Well I wanted to go back to this issue of limiting growth. We talk about limiting growth as if somebody is going to figure out how to limit it, as if somebody external to the problem would come in and measure it and say "alright, this far and no farther". There are lots of reasons to worry about that as you know.

So I think if we are going to talk about living as creatures rather than machines, you know all the voices all around are telling you that you are a machine, ... if we're going to try to live as creatures we ought to try to think our way back into our creaturely life and talk about what pleases us.

And one of the first things you realize if you begin to think of the human creature as a person who seeks to be pleased, is that most people are deeply displeased... by their work, by their places and so on...

"Thank God it's Friday" is virtually a national motto. But, people that are doing the thing they are called to do the work that they are best fitted to do in this world, and attracted to aren't saying "thank God it's Friday". They're having trouble distinguishing between their work and their recreation. Work itself is pleasure giving.

One thing the three of us have in common is that we live in really attractive places. And that's not at all to say that these places in which we live are extravagant in any way. We don't live in palaces. We live in places that in one way or another have relation to the surrounding landscape. And in the relationship between the dwelling place and the landscape and the other creatures with whom the dwelling place is shared there is a kind of comeliness that is deeply pleasing and deeply satisfying.

Now I'll just talk a little now from experience. I'm speaking as an experienced odd person.

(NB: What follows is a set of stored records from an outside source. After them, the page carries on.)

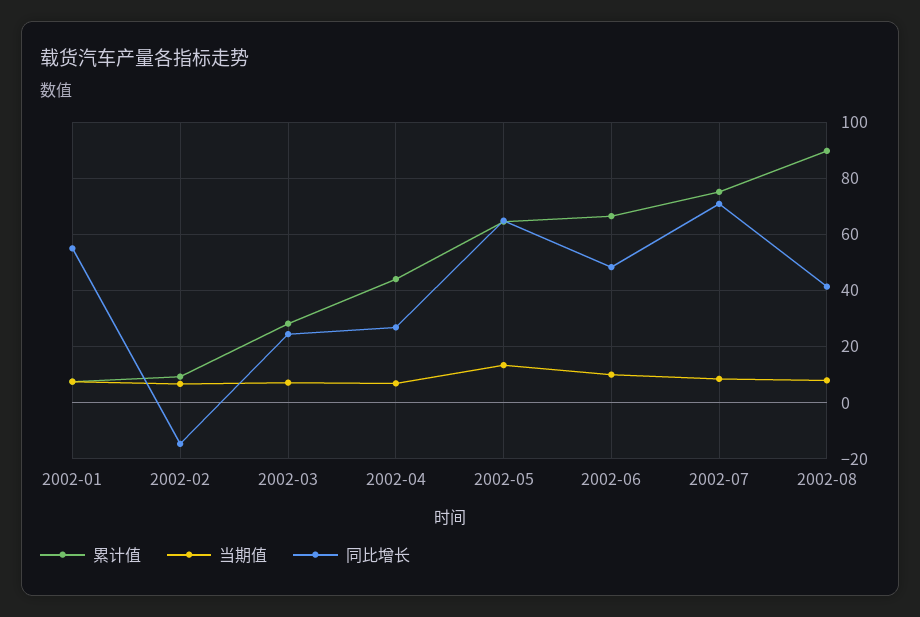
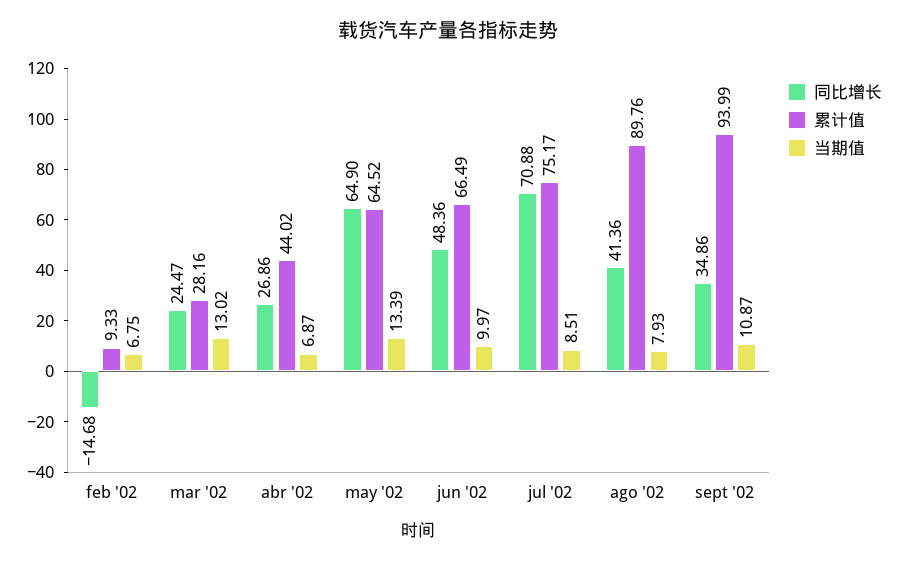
累计值, 2002-01: 7.5 -> none
当期值, 2002-01: 7.5 -> none
同比增长, 2002-01: 55 -> none
当期值, 2002-03: 7.5 -> 13.02
同比增长, sept '02: none -> 34.86
累计值, sept '02: none -> 93.99
当期值, sept '02: none -> 10.87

If you live in a pleasing place, a place that you really like to be in, you're not going to need television, or violent distractions. Your not going to spend your time speeding somewhere. You're have to want to spend your leisurely time at home, (which would be a great saving in fossil fuels and lead and these other things that we're against). If you like looking at the country you are in, your not going to need to look at television. My own phobia or motto is to stay away from screens. I avoid screens of all kinds.... screens of distraction ...that disguise the place that you are. Books don't do that. -Wendell Berry


CityKin said...

By the way, when the banter led to slowing growth or overpopulation, I had a hard time supporting that type of thought.

I think Wendell Berry also has a problem with this kind of thinking, because I know he believes that rural America is underpopulated, much like some of our urban centers are underpopulated, IMO.

catherine said...

I am so sad we missed this. It's like the Holy Trinity came to town and we chose not to go! Priorities....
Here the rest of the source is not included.